Recorded data
_ _ _ _ _ _ _

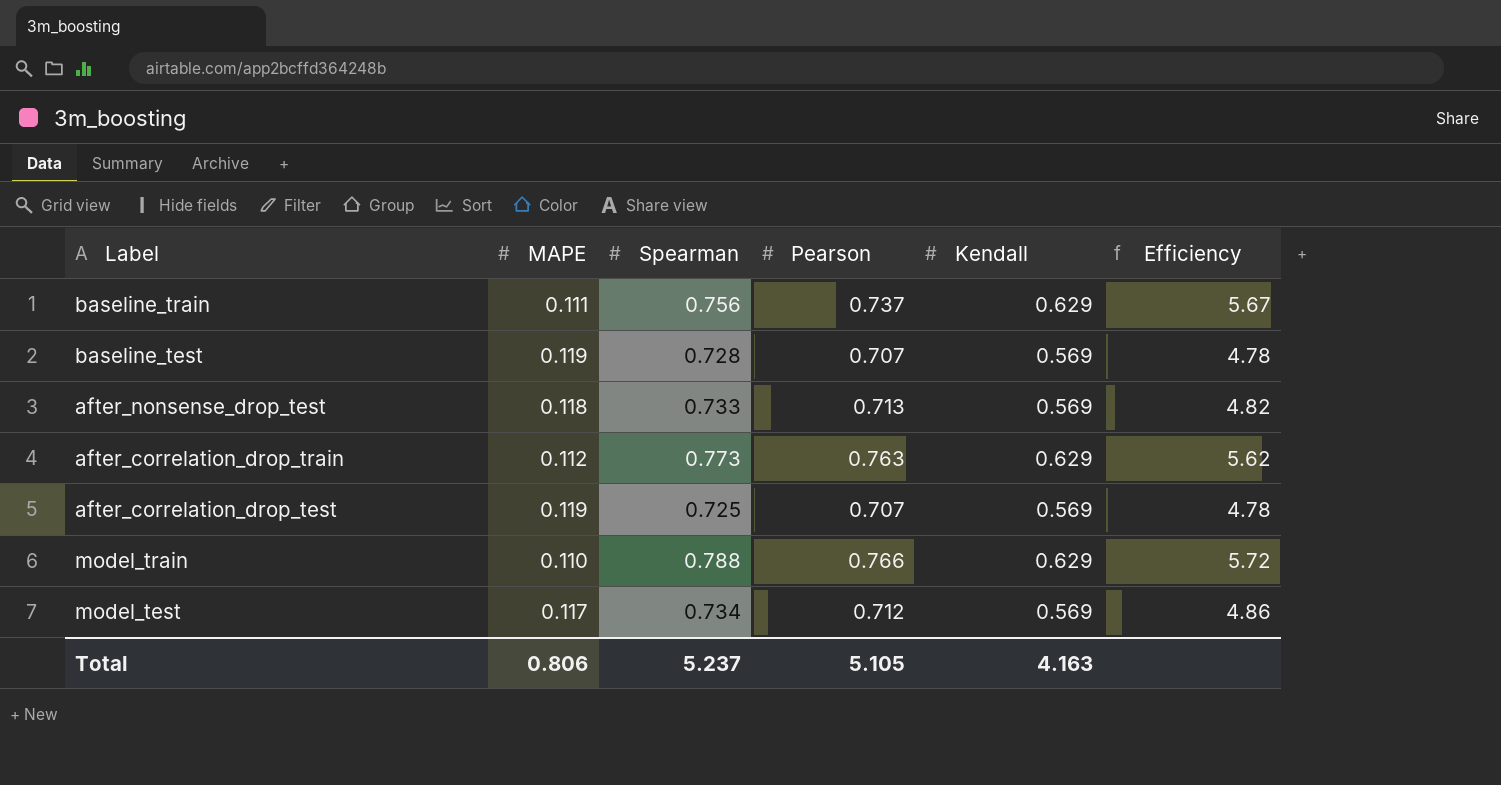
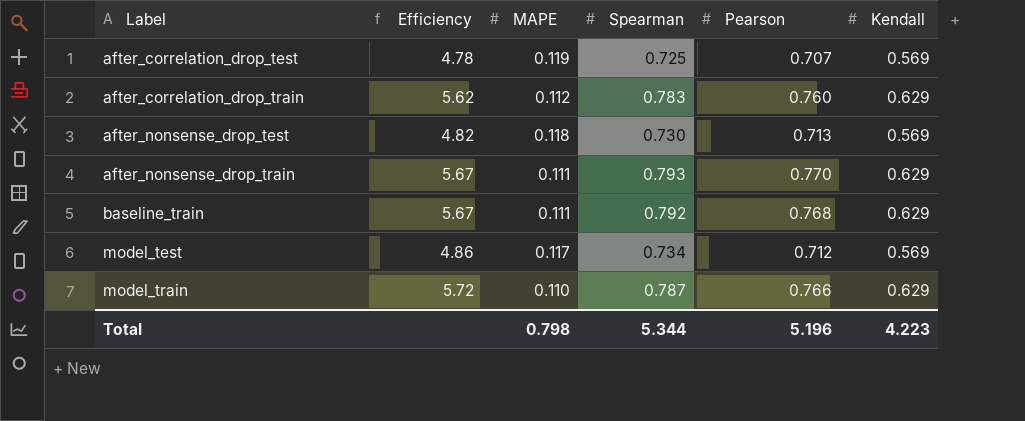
row order: none -> Label ascending
column Efficiency | position: 6 -> 2
row baseline_test: 0.119 | 0.728 | 0.707 | 0.569 | 4.78 -> none
after_correlation_drop_train | Spearman: 0.773 -> 0.783
after_correlation_drop_train | Pearson: 0.763 -> 0.760
after_nonsense_drop_test | Spearman: 0.733 -> 0.730
row after_nonsense_drop_train: none -> 5.67 | 0.111 | 0.793 | 0.770 | 0.629
baseline_train | Spearman: 0.756 -> 0.792
baseline_train | Pearson: 0.737 -> 0.768
model_train | Spearman: 0.788 -> 0.787
Total | MAPE: 0.806 -> 0.798
Total | Spearman: 5.237 -> 5.344
Total | Pearson: 5.105 -> 5.196
Total | Kendall: 4.163 -> 4.223

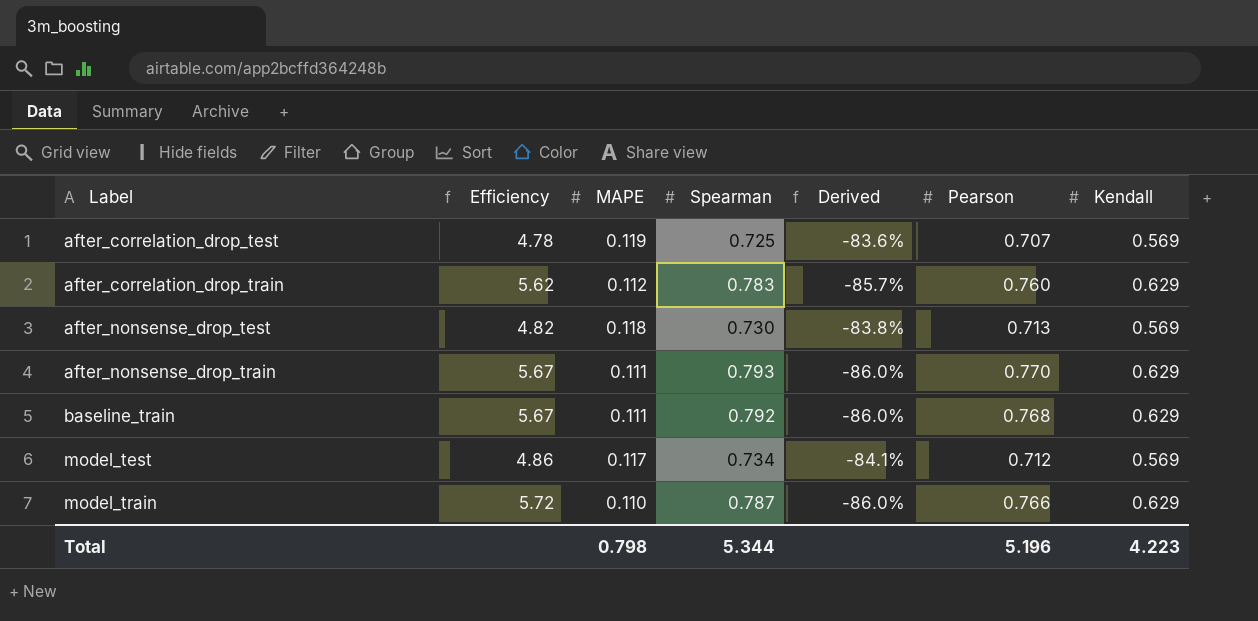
column Derived | formula: none -> ([MAPE] - [Spearman]) / [Spearman]

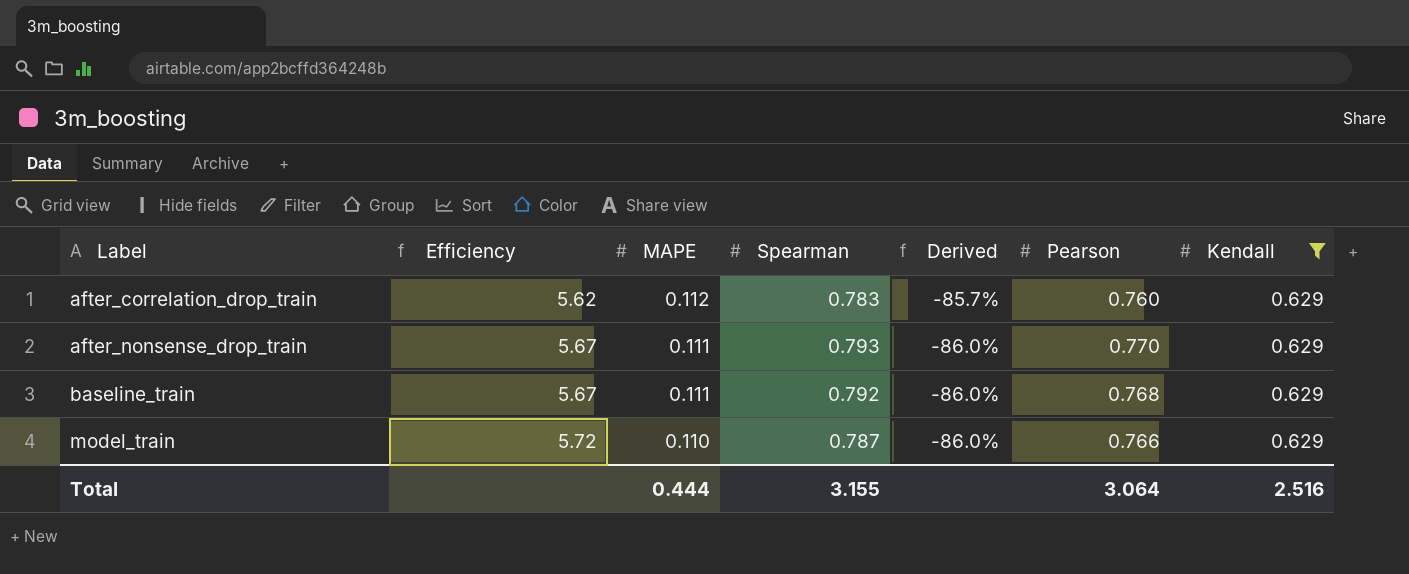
filter: none -> Kendall = 0.629
Total | MAPE: 0.798 -> 0.444
Total | Spearman: 5.344 -> 3.155
Total | Pearson: 5.196 -> 3.064
Total | Kendall: 4.223 -> 2.516

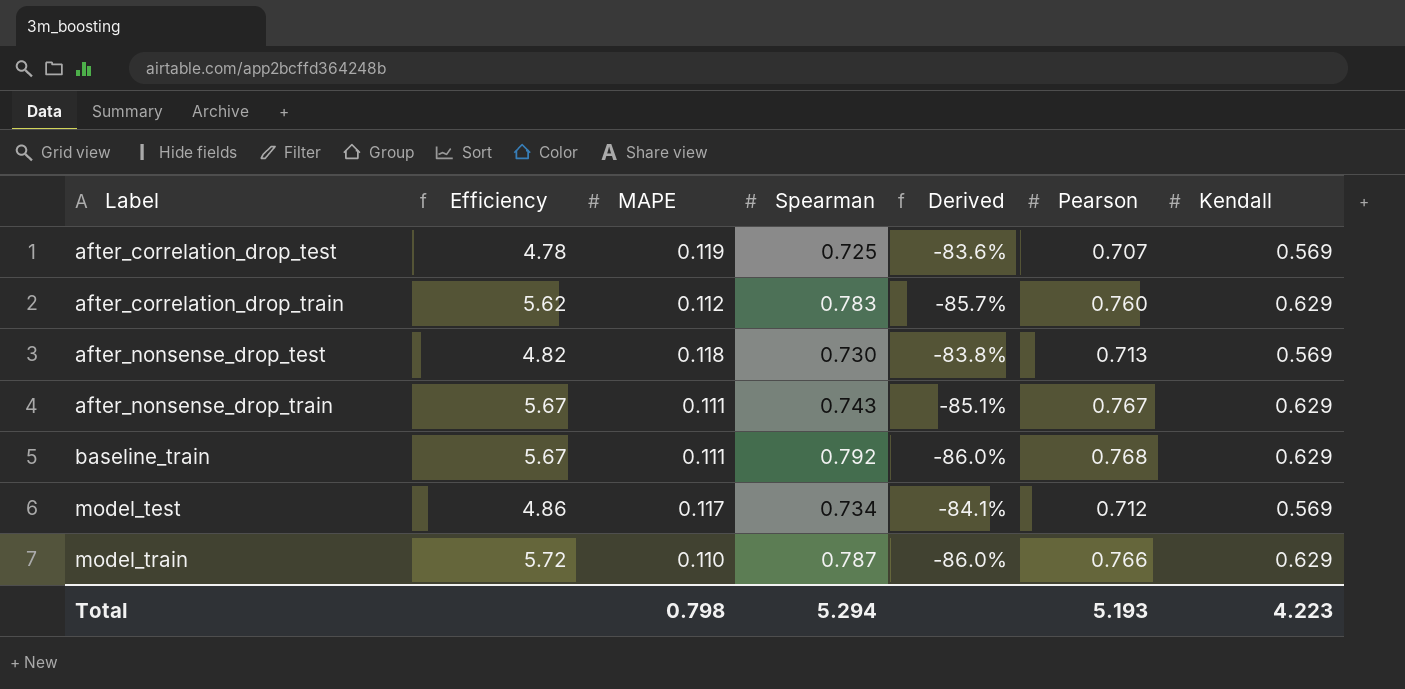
filter: Kendall = 0.629 -> none
after_nonsense_drop_train | Spearman: 0.793 -> 0.743
after_nonsense_drop_train | Derived: -86.0% -> -85.1%
after_nonsense_drop_train | Pearson: 0.770 -> 0.767
Total | MAPE: 0.444 -> 0.798
Total | Spearman: 3.155 -> 5.294
Total | Pearson: 3.064 -> 5.193
Total | Kendall: 2.516 -> 4.223

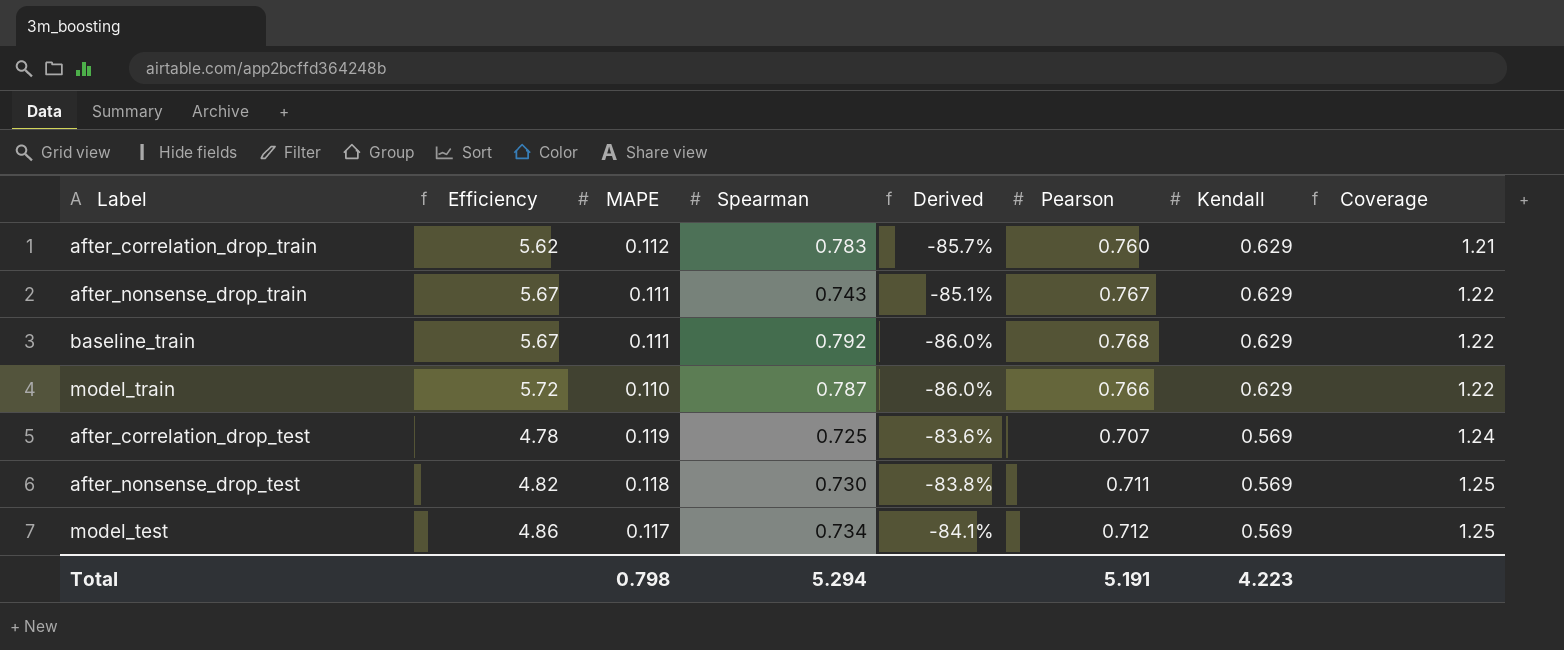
row order: Label ascending -> Kendall descending
column Coverage | formula: none -> [Pearson] / [Kendall]
after_nonsense_drop_test | Pearson: 0.713 -> 0.711
Total | Pearson: 5.193 -> 5.191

_ _ _ _ _ _ _

__TASK TO CARRY OUT__
Each entry above must be set down word for word; none of its pictures belong in the copy.

__EXPECTED OUTPUT__
row order: none -> Label ascending
column Efficiency | position: 6 -> 2
row baseline_test: 0.119 | 0.728 | 0.707 | 0.569 | 4.78 -> none
after_correlation_drop_train | Spearman: 0.773 -> 0.783
after_correlation_drop_train | Pearson: 0.763 -> 0.760
after_nonsense_drop_test | Spearman: 0.733 -> 0.730
row after_nonsense_drop_train: none -> 5.67 | 0.111 | 0.793 | 0.770 | 0.629
baseline_train | Spearman: 0.756 -> 0.792
baseline_train | Pearson: 0.737 -> 0.768
model_train | Spearman: 0.788 -> 0.787
Total | MAPE: 0.806 -> 0.798
Total | Spearman: 5.237 -> 5.344
Total | Pearson: 5.105 -> 5.196
Total | Kendall: 4.163 -> 4.223

column Derived | formula: none -> ([MAPE] - [Spearman]) / [Spearman]

filter: none -> Kendall = 0.629
Total | MAPE: 0.798 -> 0.444
Total | Spearman: 5.344 -> 3.155
Total | Pearson: 5.196 -> 3.064
Total | Kendall: 4.223 -> 2.516

filter: Kendall = 0.629 -> none
after_nonsense_drop_train | Spearman: 0.793 -> 0.743
after_nonsense_drop_train | Derived: -86.0% -> -85.1%
after_nonsense_drop_train | Pearson: 0.770 -> 0.767
Total | MAPE: 0.444 -> 0.798
Total | Spearman: 3.155 -> 5.294
Total | Pearson: 3.064 -> 5.193
Total | Kendall: 2.516 -> 4.223

row order: Label ascending -> Kendall descending
column Coverage | formula: none -> [Pearson] / [Kendall]
after_nonsense_drop_test | Pearson: 0.713 -> 0.711
Total | Pearson: 5.193 -> 5.191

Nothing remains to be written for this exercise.